Output the records exactly as they appear, with no pictures included.
------------------------------------------------
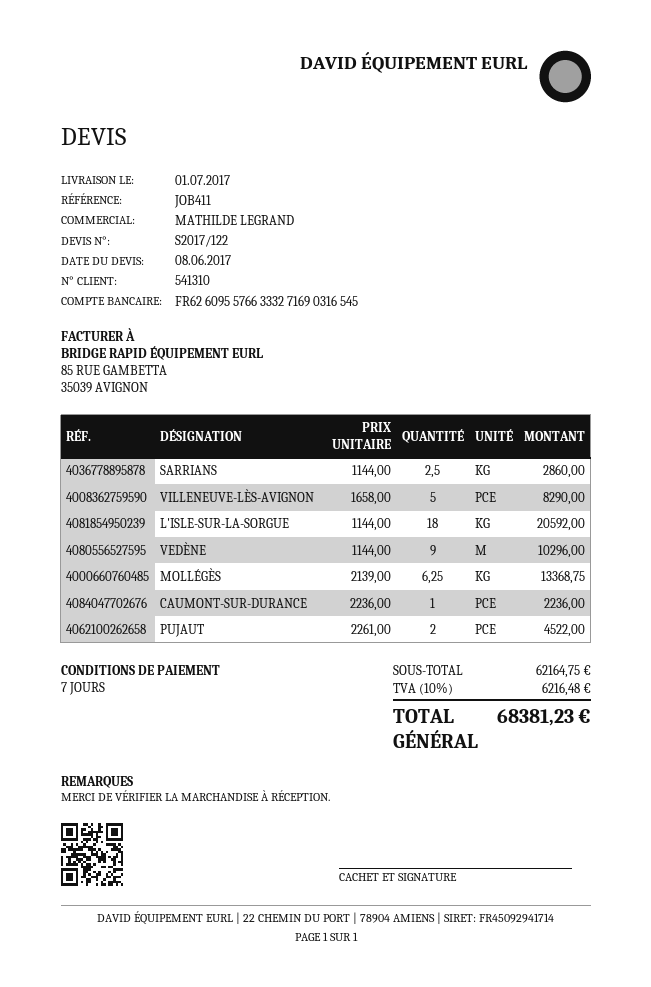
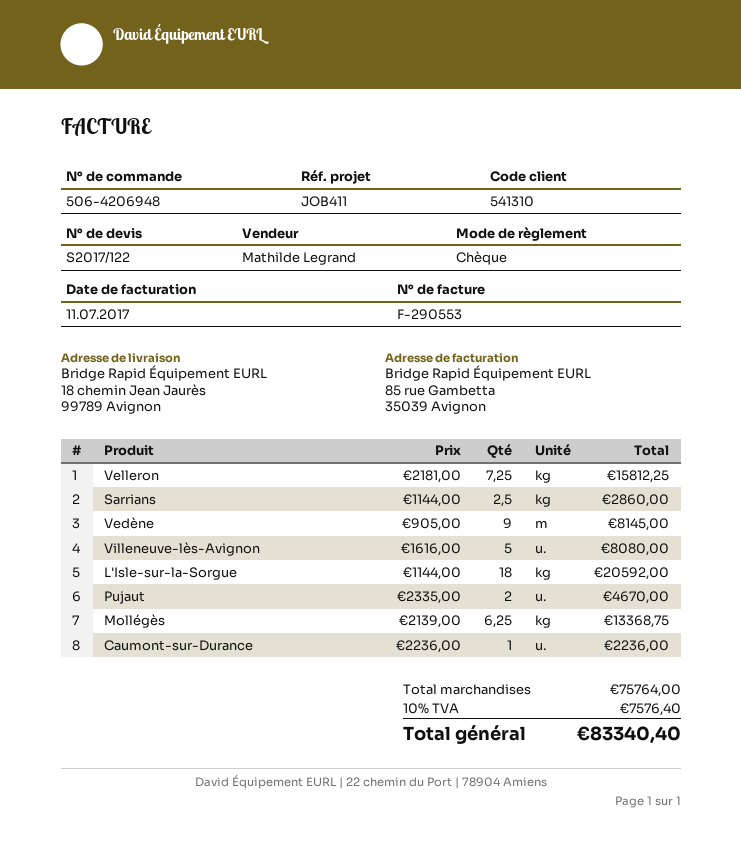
VILLENEUVE-LÈS-AVIGNON: 5 x 1658.00 = 8290.00 -> 5 x 1616.00 = 8080.00
VEDÈNE: 9 x 1144.00 = 10296.00 -> 9 x 905.00 = 8145.00
PUJAUT: 2 x 2261.00 = 4522.00 -> 2 x 2335.00 = 4670.00
Velleron: none -> 7.25 x 2181.00 = 15812.25
subtotal: 62164.75 -> 75764.00
tax: 10% = 6216.48 -> 10% = 7576.40
total: 68381.23 -> 83340.40

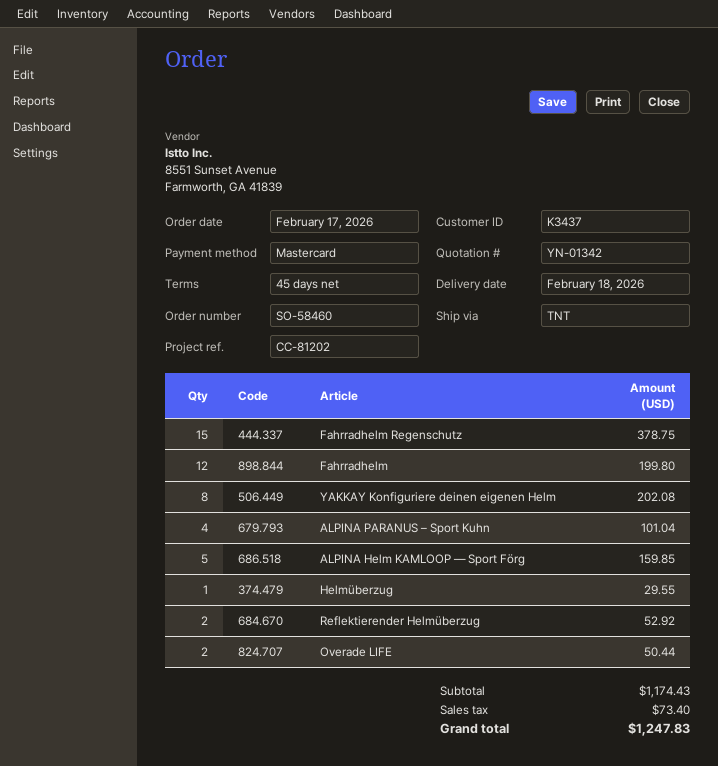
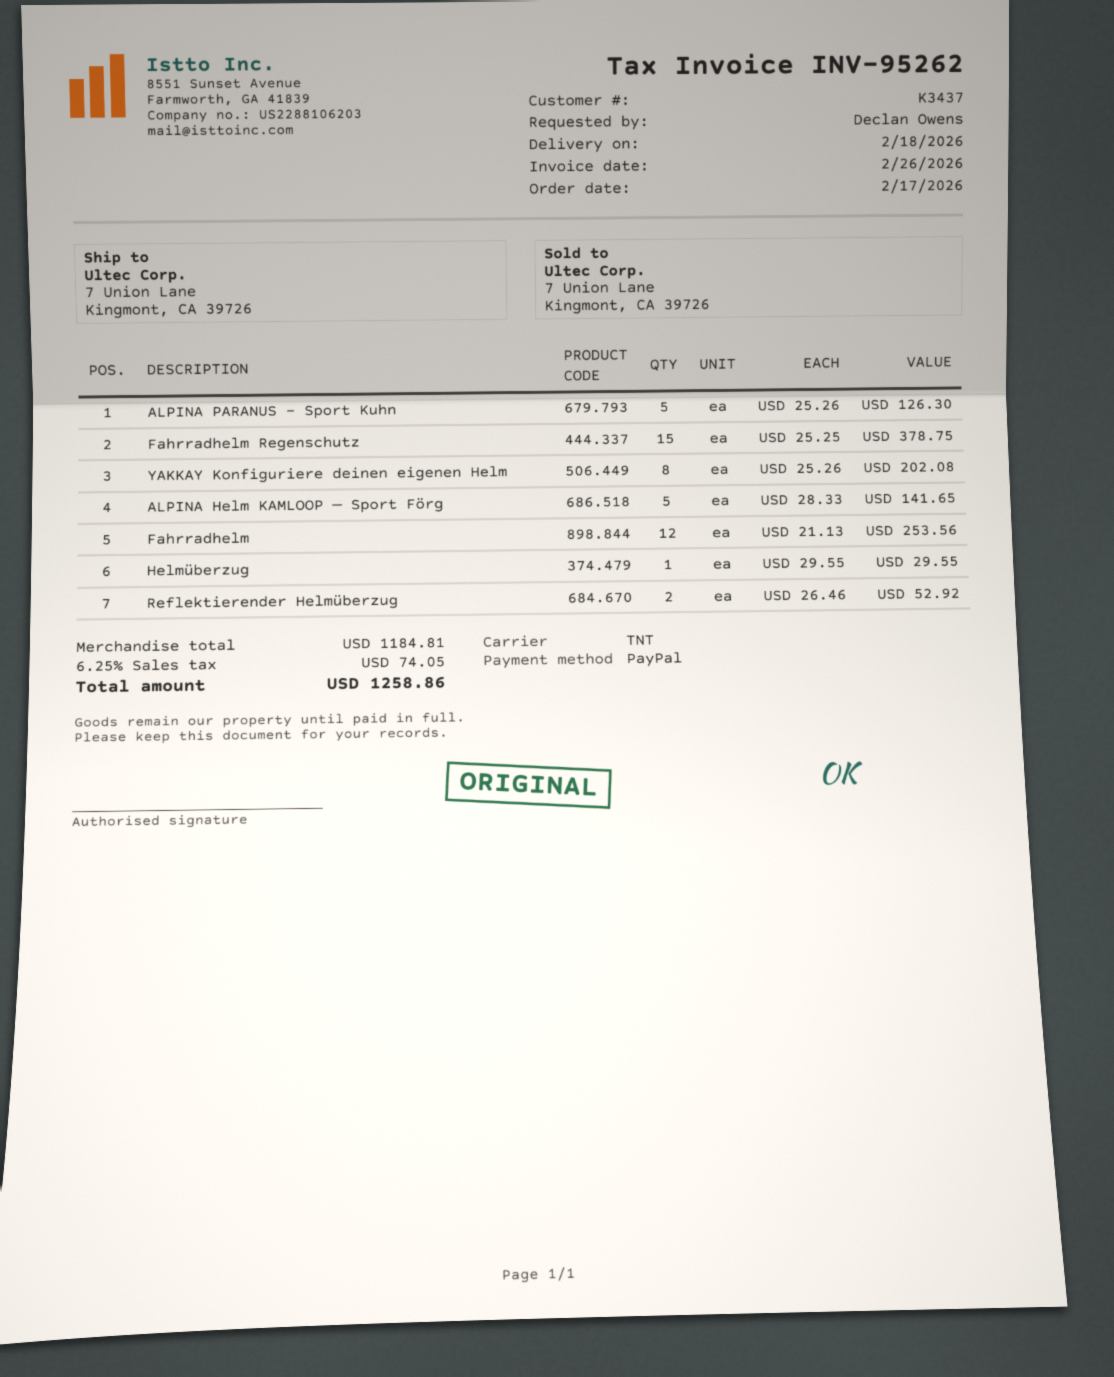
payment method: Mastercard -> PayPal
Fahrradhelm: 12 for 199.80 -> 12 for 253.56
ALPINA PARANUS – Sport Kuhn: 4 for 101.04 -> 5 for 126.30
ALPINA Helm KAMLOOP — Sport Förg: 5 for 159.85 -> 5 for 141.65
Overade LIFE: 2 for 50.44 -> none
subtotal: 1174.43 -> 1184.81
tax: 73.40 -> 74.05
total: 1247.83 -> 1258.86

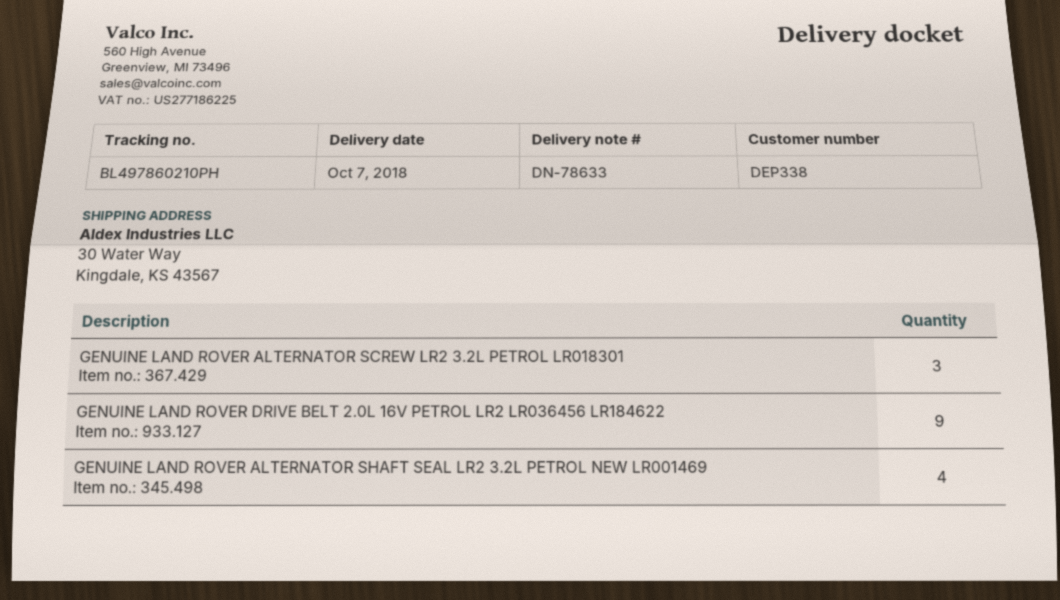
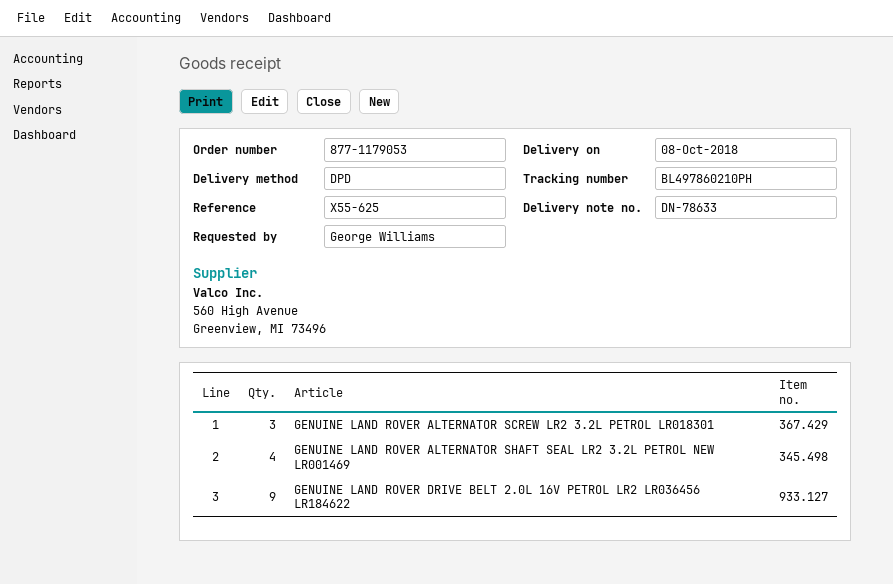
delivery date: 2018-10-07 -> 2018-10-08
------------------------------------------------
Your solution
VILLENEUVE-LÈS-AVIGNON: 5 x 1658.00 = 8290.00 -> 5 x 1616.00 = 8080.00
VEDÈNE: 9 x 1144.00 = 10296.00 -> 9 x 905.00 = 8145.00
PUJAUT: 2 x 2261.00 = 4522.00 -> 2 x 2335.00 = 4670.00
Velleron: none -> 7.25 x 2181.00 = 15812.25
subtotal: 62164.75 -> 75764.00
tax: 10% = 6216.48 -> 10% = 7576.40
total: 68381.23 -> 83340.40

payment method: Mastercard -> PayPal
Fahrradhelm: 12 for 199.80 -> 12 for 253.56
ALPINA PARANUS – Sport Kuhn: 4 for 101.04 -> 5 for 126.30
ALPINA Helm KAMLOOP — Sport Förg: 5 for 159.85 -> 5 for 141.65
Overade LIFE: 2 for 50.44 -> none
subtotal: 1174.43 -> 1184.81
tax: 73.40 -> 74.05
total: 1247.83 -> 1258.86

delivery date: 2018-10-07 -> 2018-10-08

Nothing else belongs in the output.